Garbage trucks no longer able to cross the bridge
By James Hanlon
Leader Staff Writer
Residents of a peninsula on the Stringy Lakes were surprised earlier this month when a sign went up reducing to nine tons the load limit of the bridge. That bridge is the only access to their homes on the dead-end of Maloney St. in Oxford Township.
The 24-foot bridge that separates Clear Lake from Long Lake has deteriorated faster than expected in recent years. A Road Commission for Oakland County bridge consultant examined the bridge in July as part of a normal inspection schedule and a weight analysis was performed, leading to the recommended load reduction. The RCOC Board of Commissioners approved the weight reduction Sept. 9.
The road commission plans to rebuild the bridge for $2 million in 2022 using road commission funds. In the meantime, the load reduction means regular-size garbage trucks will no longer be able to cross the bridge, so residents will have to haul their own trash across to a designated turnaround area on the other side.
“It’s okay in the fall,” said resident Paul Beebe. “Come snow, I don’t want to drag my trash cans across the bridge – and I’m the closest house! We barely get plow service or salt service, and you’re expecting people to move their trash cans down across the bridge? The problem is, we have a bunch of people in their 70s down here, and for them to move their trashcans an eighth of a mile down the road in the snow when we don’t get plow service? I mean, somebody’s going to fall down, break a hip, somebody’s going to have a heart attack. Whose responsibility is it then? I mean, this makes no sense whatsoever.”
Three trash companies service the peninsula. It doesn’t make economic sense for them to send a smaller truck for only three or four houses. And since the township doesn’t have a single trash hauler, there isn’t much the township can do as far as ordering the companies to provide smaller trucks to service the area.

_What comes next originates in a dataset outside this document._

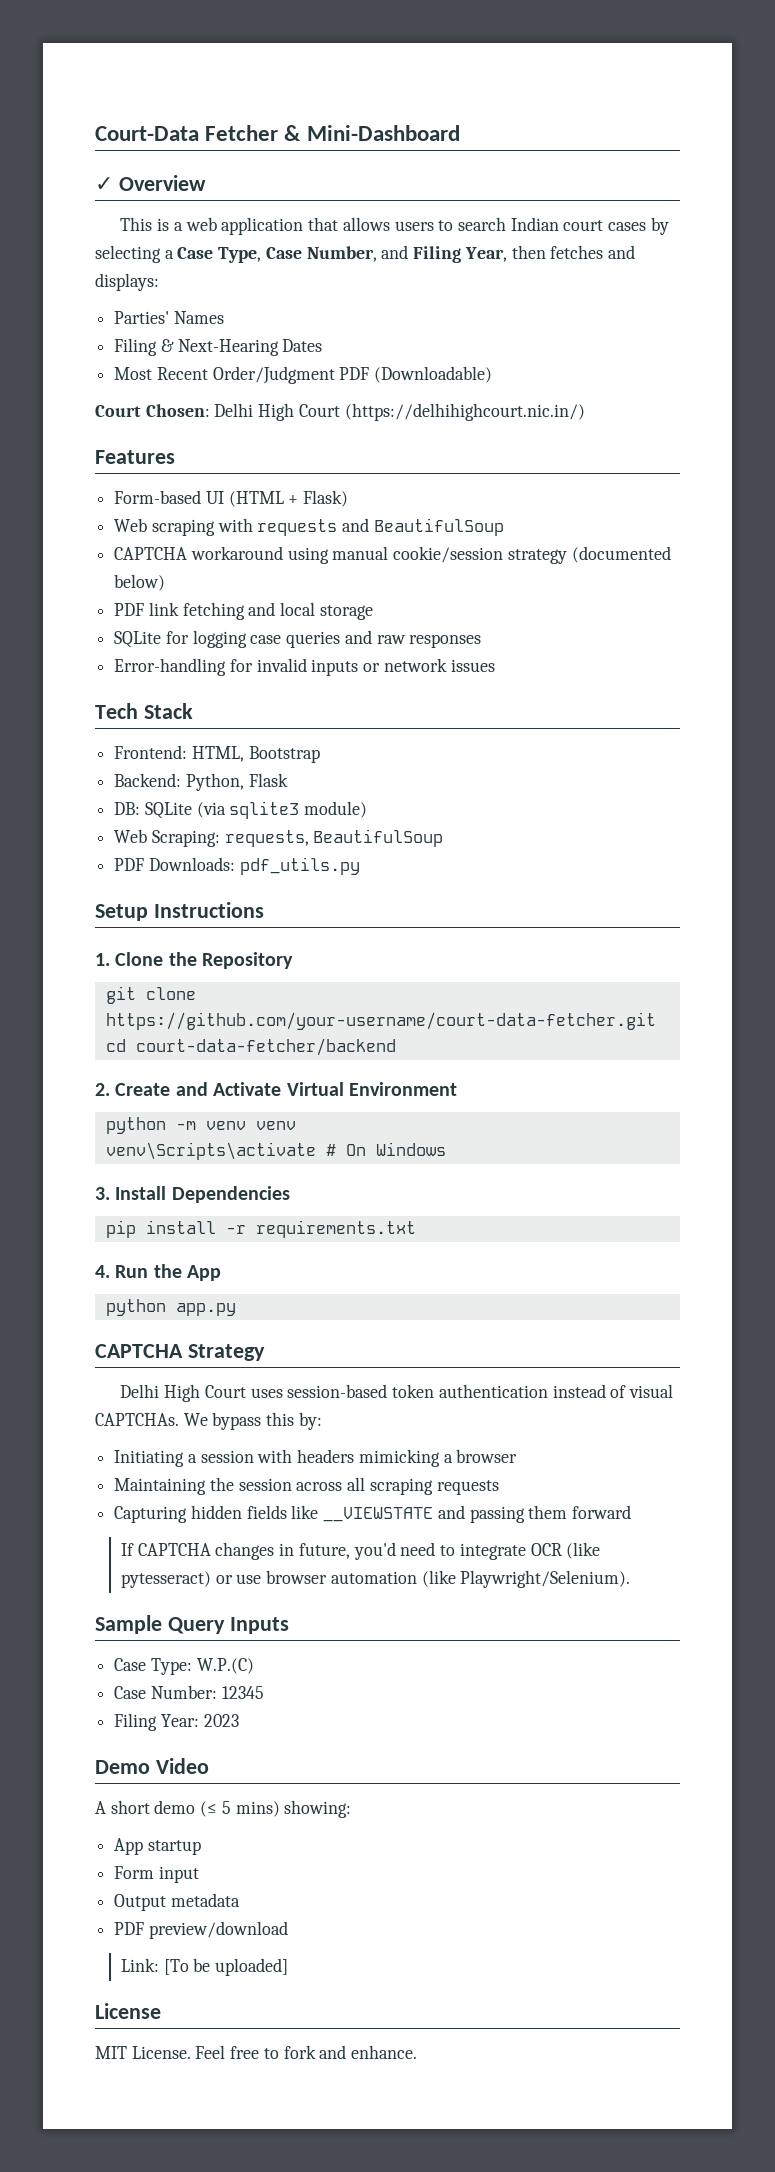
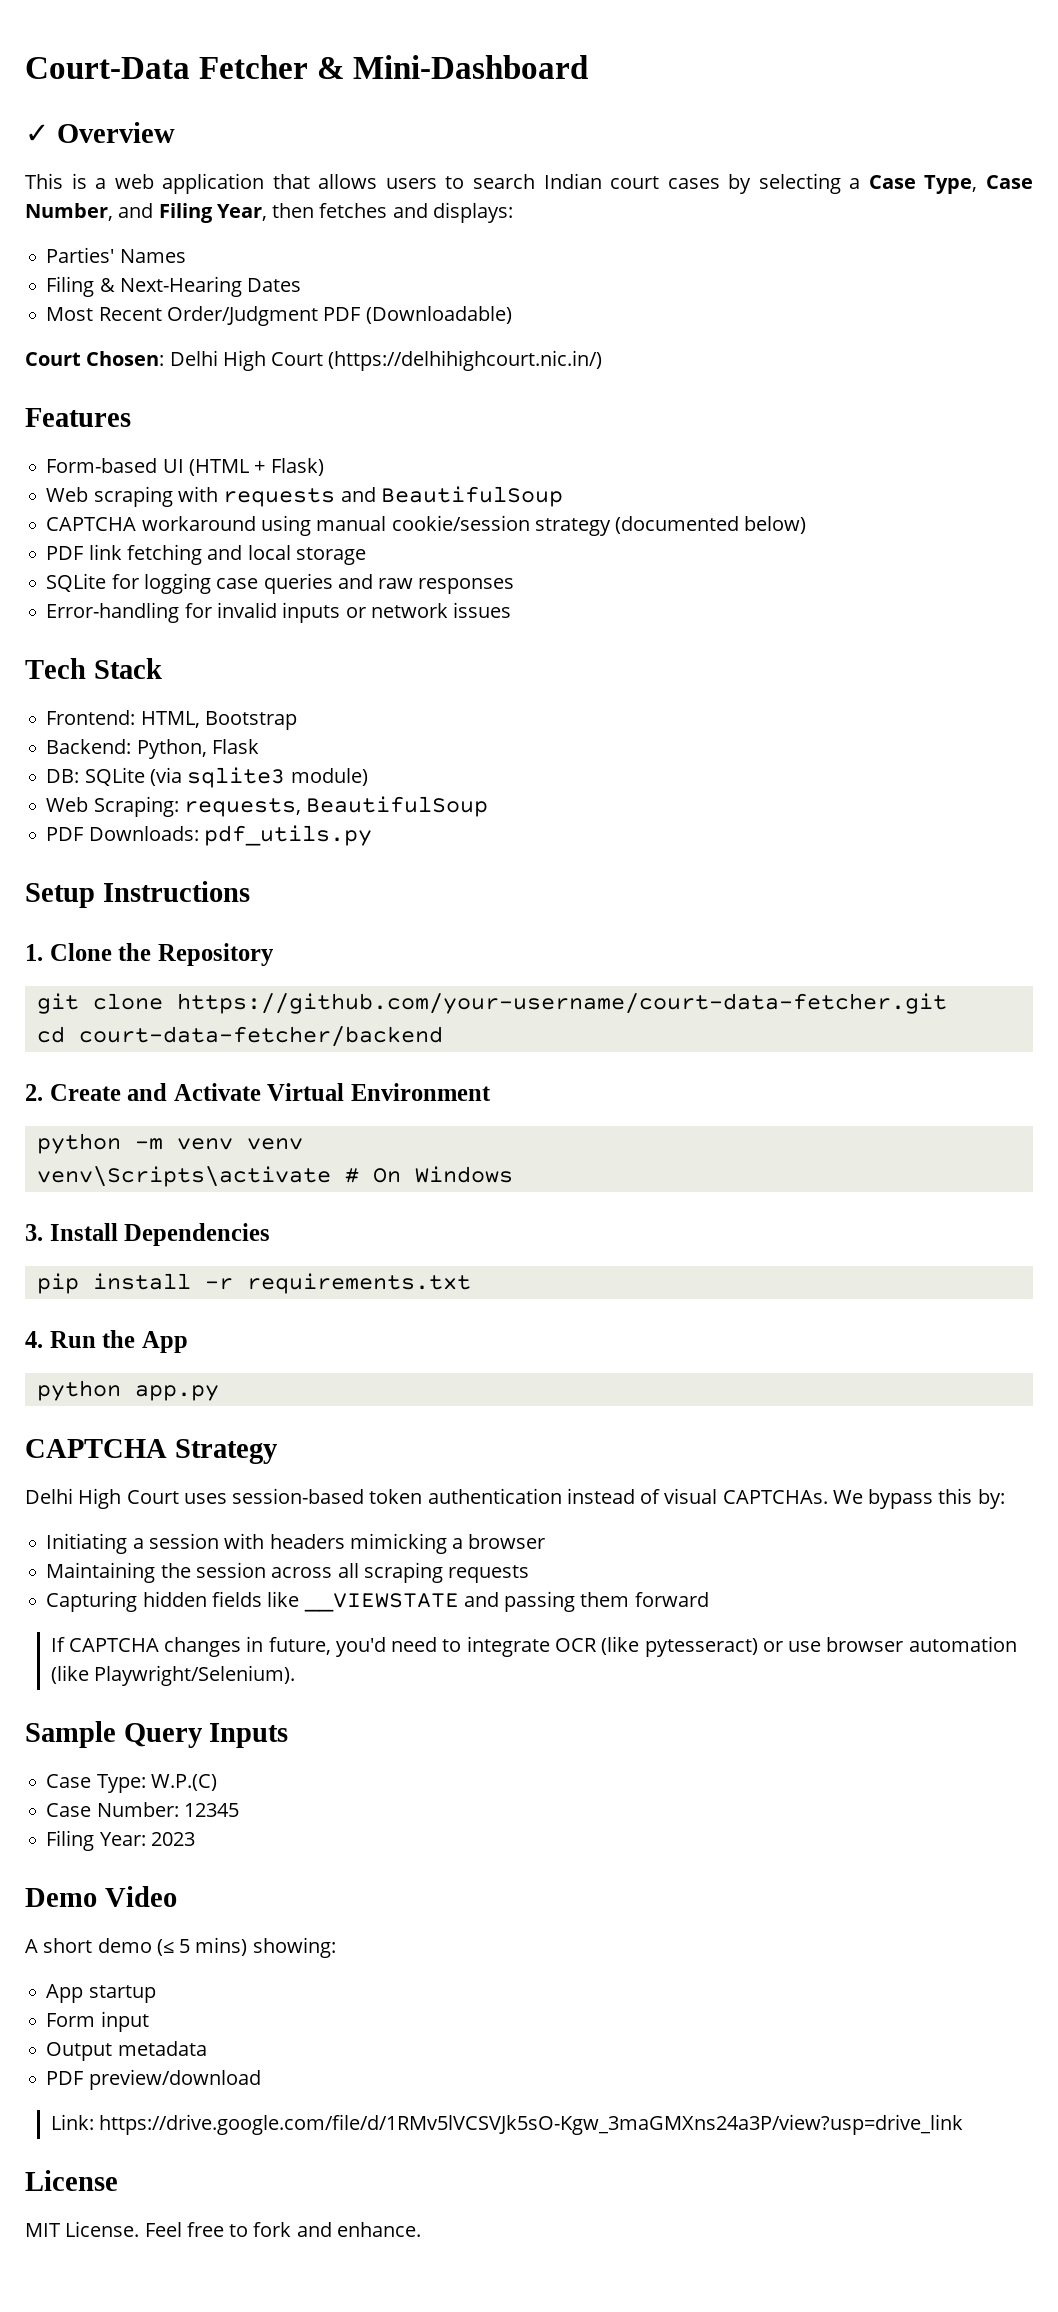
- Link: [To be uploaded]
+ Link: https://drive.google.com/file/d/1RMv5lVCSVJk5sO-Kgw_3maGMXns24a3P/view?usp=drive_link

“The people in the community do not want a single hauler,” said Township Supervisor Jack Curtis. In 2019, Township Trustee Margaret Payne organized a petition to put a single trash hauler resolution on the ballot. The petition was unsuccessful. “No one came and signed it. No one wants it.”
Curtis said the township is helping the residents by communicating with the road commission and garbage companies, but ultimately, it is a road commission issue, since the road commission owns the bridge, not the township. “It’s not a township issue, it’s a township residents’ issue, so I am involved to try to make it easier for residents.” He said they are working on a resolution, but it takes time to go through all the proper municipal channels and procedures.

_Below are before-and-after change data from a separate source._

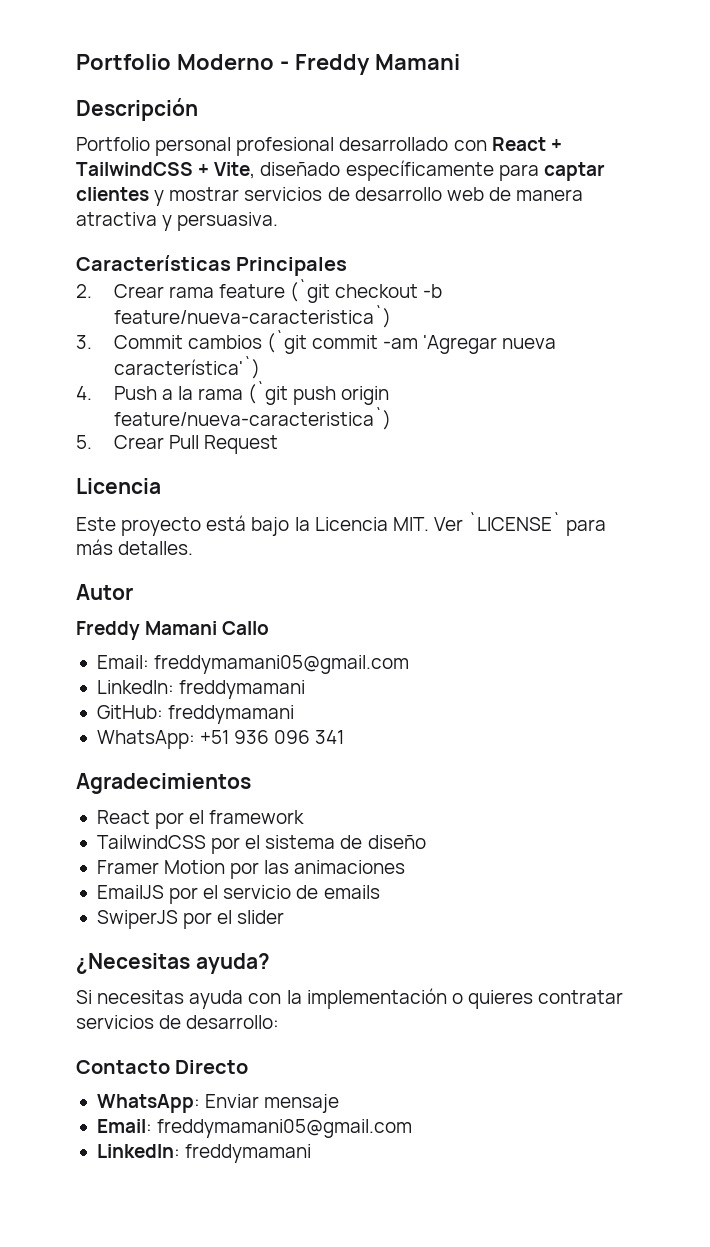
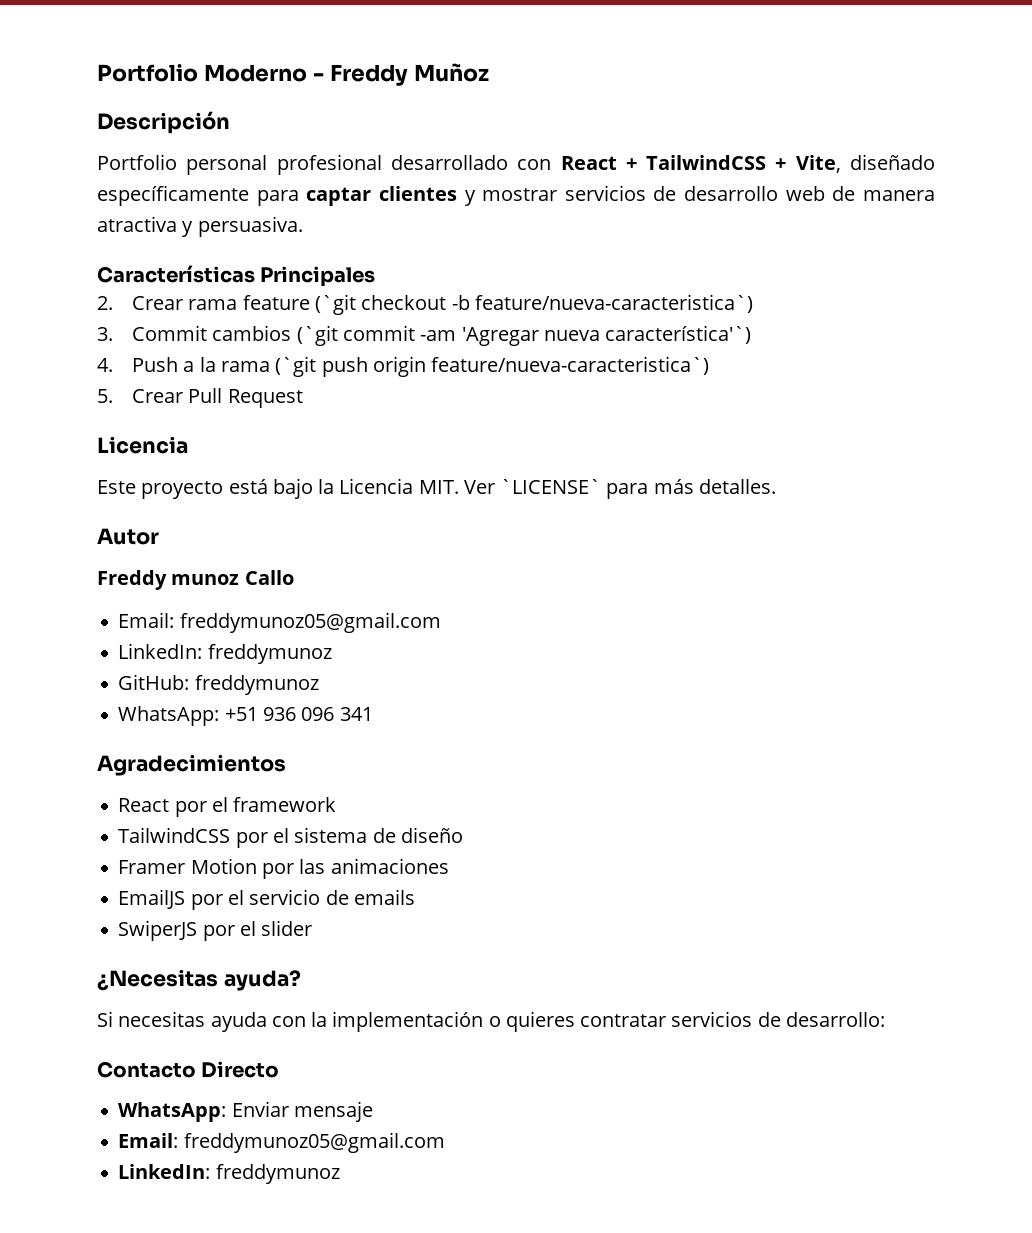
- Portfolio Moderno - Freddy Mamani
+ Portfolio Moderno - Freddy Muñoz
- Freddy Mamani Callo
- Email: freddymamani05@gmail.com
- LinkedIn: freddymamani
+ Freddy munoz Callo
+ Email: freddymunoz05@gmail.com
+ LinkedIn: freddymunoz
- GitHub: freddymamani
+ GitHub: freddymunoz
  WhatsApp: Enviar mensaje
- Email: freddymamani05@gmail.com
- LinkedIn: freddymamani
+ Email: freddymunoz05@gmail.com
+ LinkedIn: freddymunoz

“It is an inconvenience,” said Craig Bryson, public information officer for RCOC. “But you can’t rebuild a bridge without closing it for a while. In the meantime, we don’t want to take any safety risks. And the reality is, 15 homes are getting a $2 million bridge for free.”

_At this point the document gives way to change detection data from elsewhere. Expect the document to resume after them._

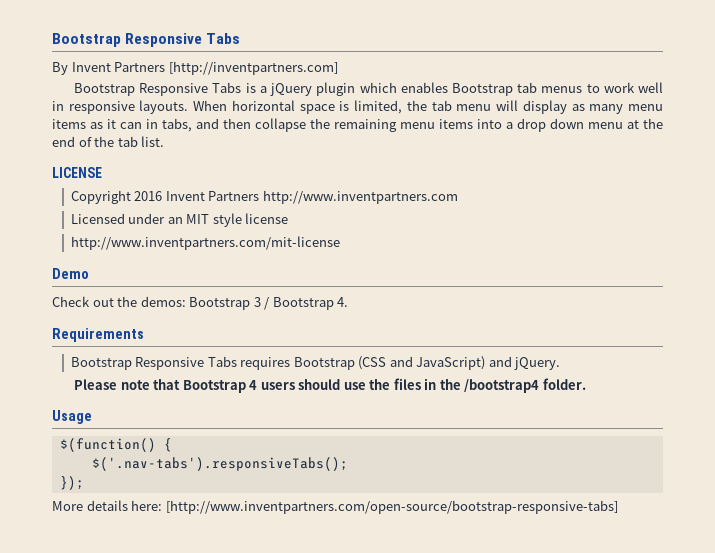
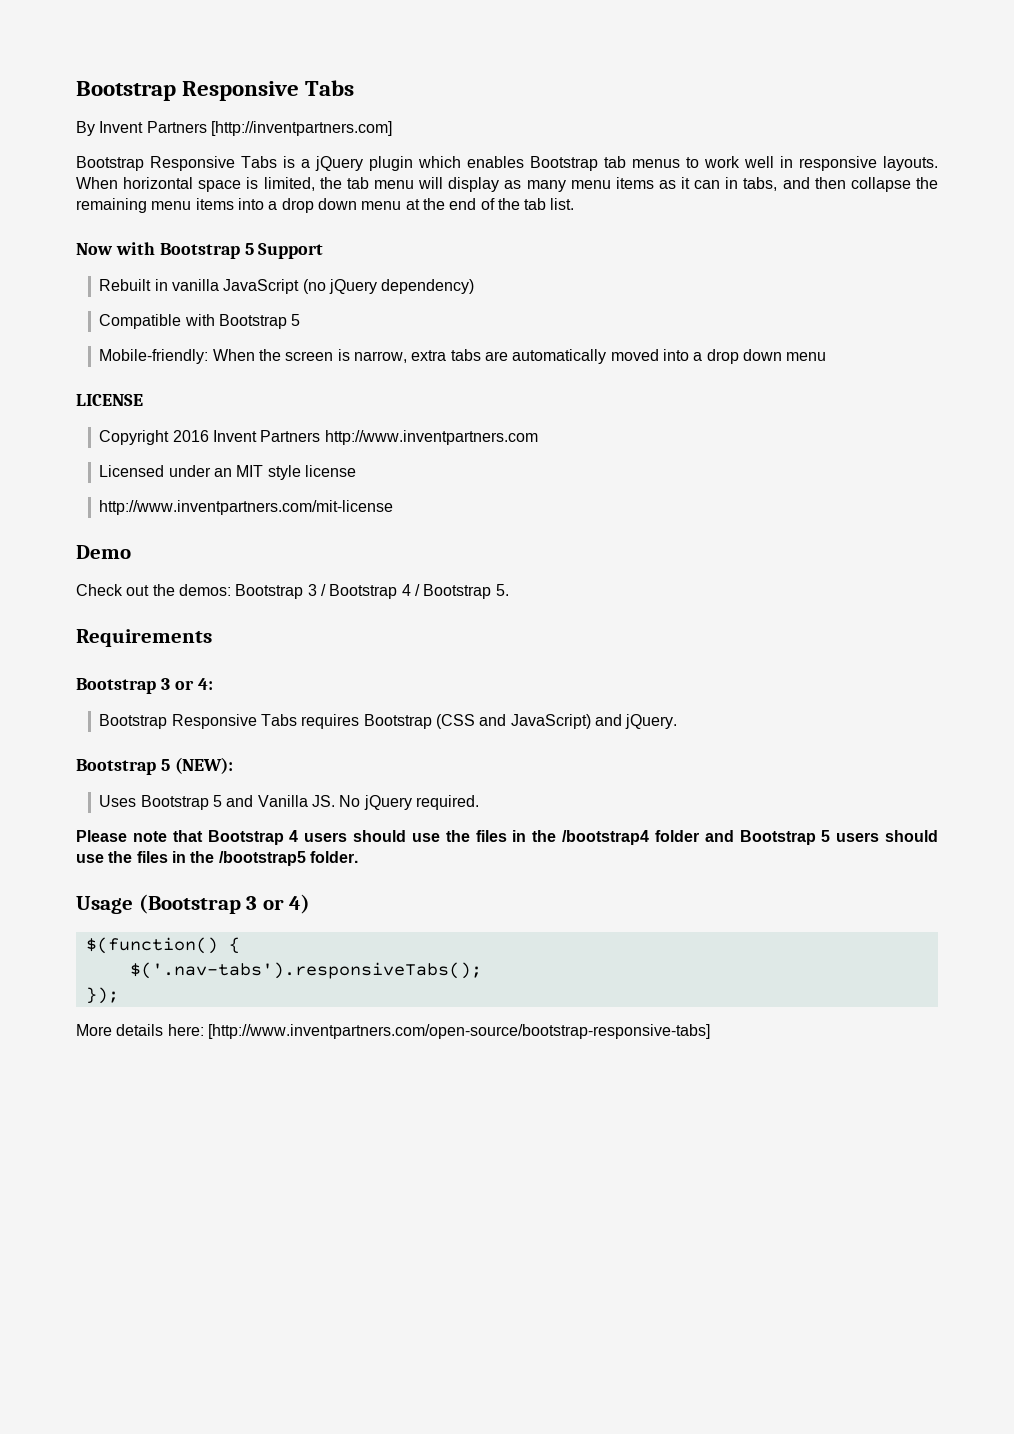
+ Now with Bootstrap 5 Support
+ Rebuilt in vanilla JavaScript (no jQuery dependency)
+ Compatible with Bootstrap 5
+ Mobile-friendly: When the screen is narrow, extra tabs are automatically moved into a drop down menu
- Check out the demos: Bootstrap 3 / Bootstrap 4.
+ Check out the demos: Bootstrap 3 / Bootstrap 4 / Bootstrap 5.
  Requirements
+ Bootstrap 3 or 4:
+ Bootstrap 5 (NEW):
+ Uses Bootstrap 5 and Vanilla JS. No jQuery required.
- Please note that Bootstrap 4 users should use the files in the /bootstrap4 folder.
- Usage
+ Please note that Bootstrap 4 users should use the files in the /bootstrap4 folder and Bootstrap 5 users should use the files in the /bootstrap5 folder.
+ Usage (Bootstrap 3 or 4)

The previous weight limit had been 19 tons for single vehicles, 25 tons for or 42 tons, depending on the axles. Now it is nine tons for all vehicles. In August, the road commission performed maintenance work on both of the bridge’s approaches to minimize impact of regular passenger vehicles.
The load reduction also technically prohibits regular use of school buses and emergency vehicles. However, no school buses will be effected because no bus route crosses the bridge anyway, according to Ann Weeden, transportation director for Oxford Community Schools. Students who live on the peninsula and ride the bus are picked up from the intersection of Maloney Ave. and Lakesview Blvd.
The road commission and Oxford Fire Chief Pete Scholz clarified that in an emergency, rescue vehicles can and will cross the bridge. The bridge just cannot handle such heavy, repetitive loads on a regular basis.
Due to winter construction regulations, the project timeline cannot be moved up any sooner. Utility relocation is scheduled for early next year, tree removal in March, construction starts in early spring and project completion next fall. A temporary, one-lane bridge will be in place for residents during construction.
Built in 1973, the bridge replaced an older bridge that was declared unsafe in 1971 when a garbage truck broke through the decking, as reported in The Leader June 28, 1973.